The Nigerian man described being roused with other detainees in September in the middle of the night. U.S. Immigration and Customs Enforcement officers clasped shackles on their hands and feet, he said, and told them they were being sent to Ghana, even though none of them was from there.
When they asked to speak to their attorney, he said, the officers refused and straitjacketed the already-shackled men in full-body restraint suits called the WRAP, then loaded them onto a plane for the 16-hour-flight to West Africa.
Referred to as “the burrito” or “the bag,” the WRAP has become a harrowing part of deportations for some immigrants.
“It was just like a kidnapping,” the Nigerian man, who’s part of a federal lawsuit, told The Associated Press in an interview from the detainment camp in which he and other deportees were being held in Ghana. Like others placed in the restraints interviewed by the AP, he spoke on the condition of anonymity for fear of reprisals.
In any of the handful of bodycam videos I’ve seen where someone was loaded into “the wrap,” they start yelling in pain at exactly the same point, at the final step when the strap fixing the chest to their legs gets tightened up so their body is folded forward.
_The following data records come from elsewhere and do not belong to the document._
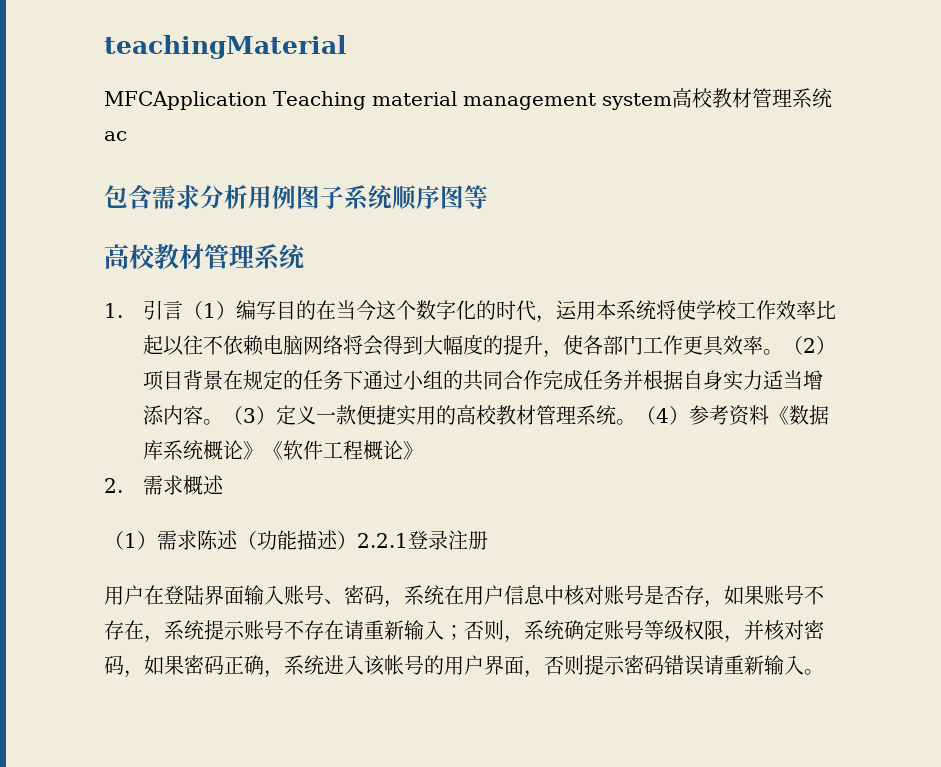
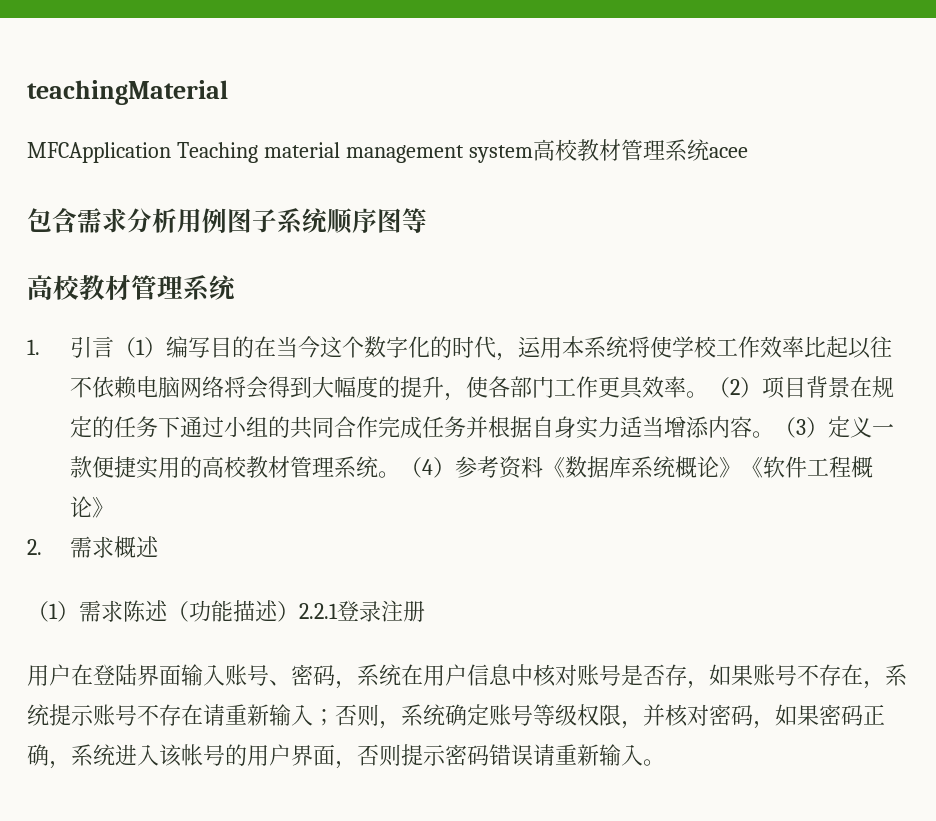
- MFCApplication Teaching material management system高校教材管理系统ac
+ MFCApplication Teaching material management system高校教材管理系统acee

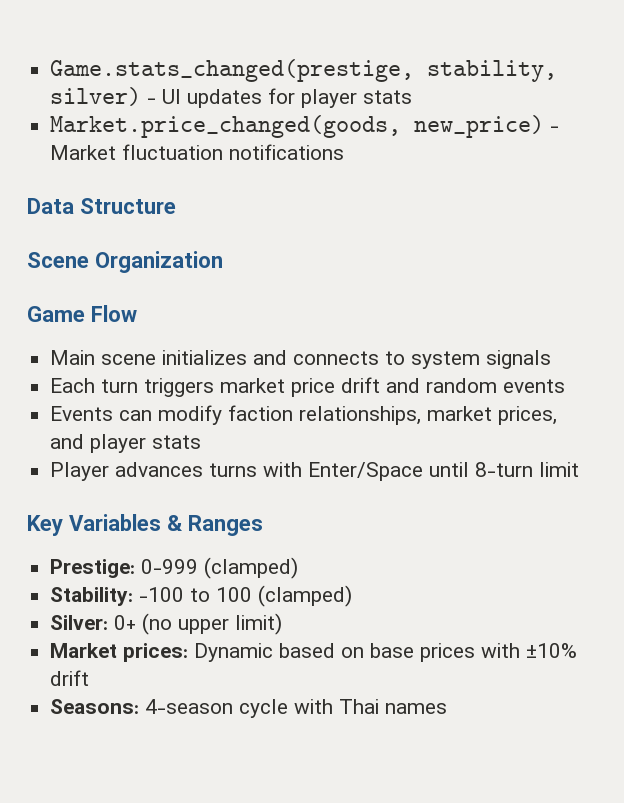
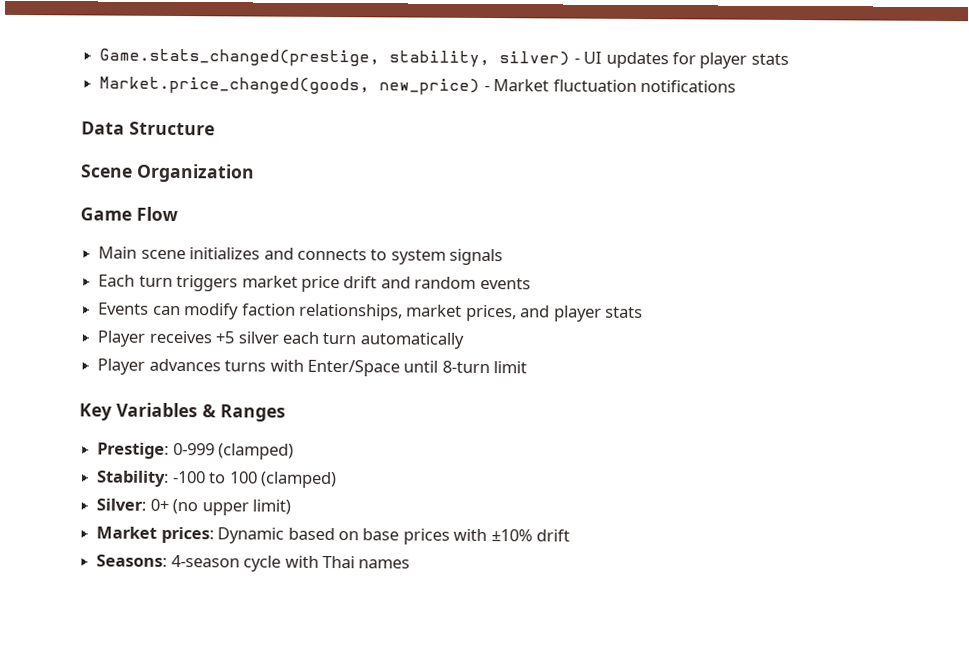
+ Player receives +5 silver each turn automatically

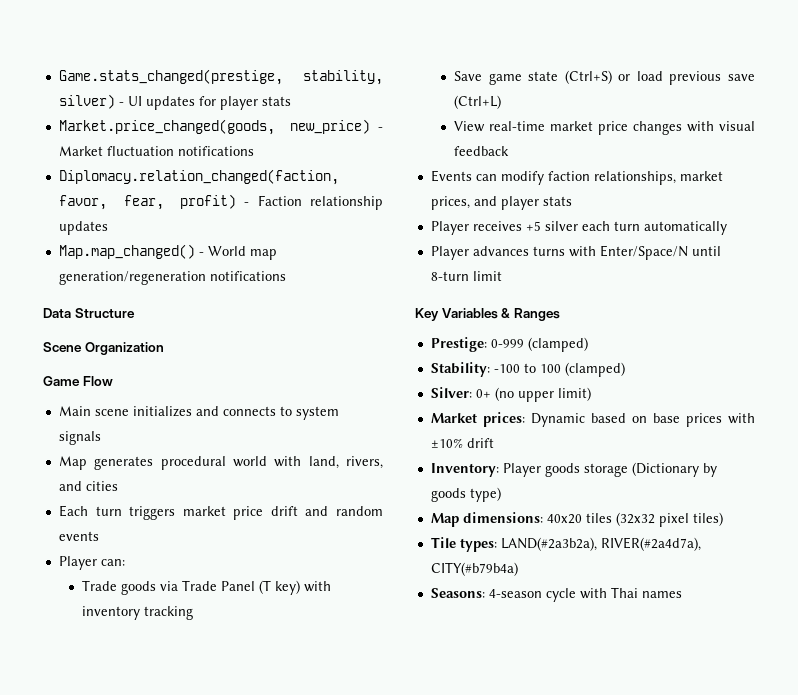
+ Diplomacy.relation_changed(faction, favor, fear, profit) - Faction relationship updates
+ Map.map_changed() - World map generation/regeneration notifications
+ Map generates procedural world with land, rivers, and cities
+ Player can:
+ Trade goods via Trade Panel (T key) with inventory tracking
+ Save game state (Ctrl+S) or load previous save (Ctrl+L)
+ View real-time market price changes with visual feedback
- Player advances turns with Enter/Space until 8-turn limit
+ Player advances turns with Enter/Space/N until 8-turn limit
+ Inventory: Player goods storage (Dictionary by goods type)
+ Map dimensions: 40x20 tiles (32x32 pixel tiles)
+ Tile types: LAND(#2a3b2a), RIVER(#2a4d7a), CITY(#b79b4a)

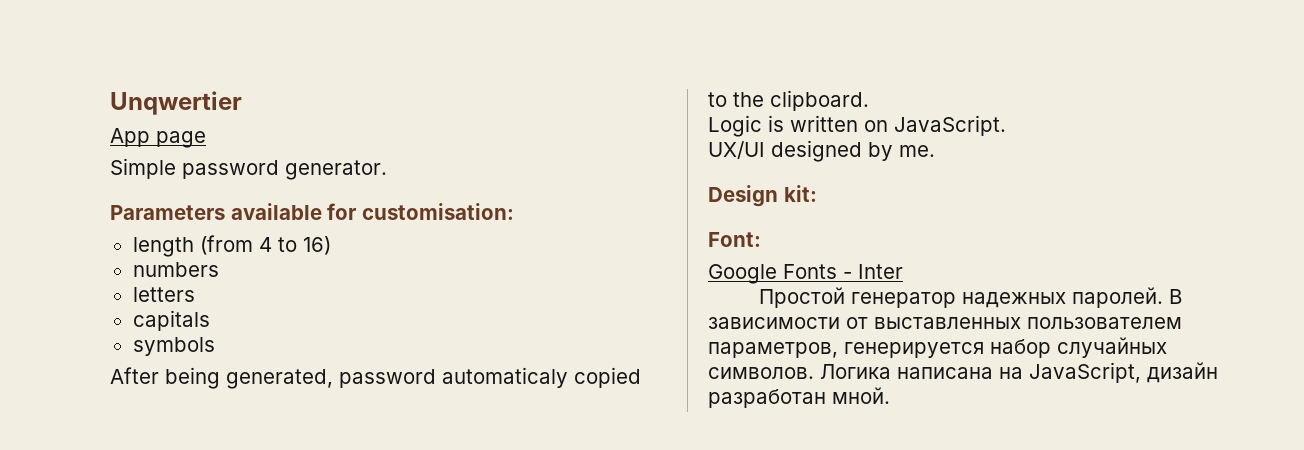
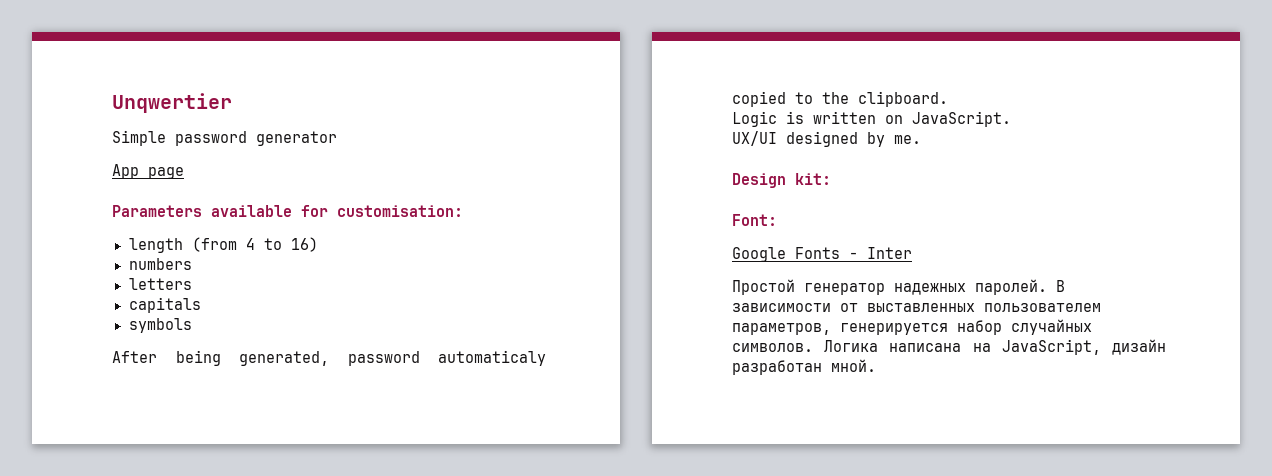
+ Simple password generator
- Simple password generator.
It is clearly designed so that it can be tightened further than needed (the person’s already completely under control by the time they reach that point anyway) to inflict pain. There’s no reason it needs to be able to go tighter than just sort of a half-situp position.
I’m also not surprised that people have died in them (maybe from trouble breathing from having their body folded that way, I don’t know, but it definitely looks dangerous).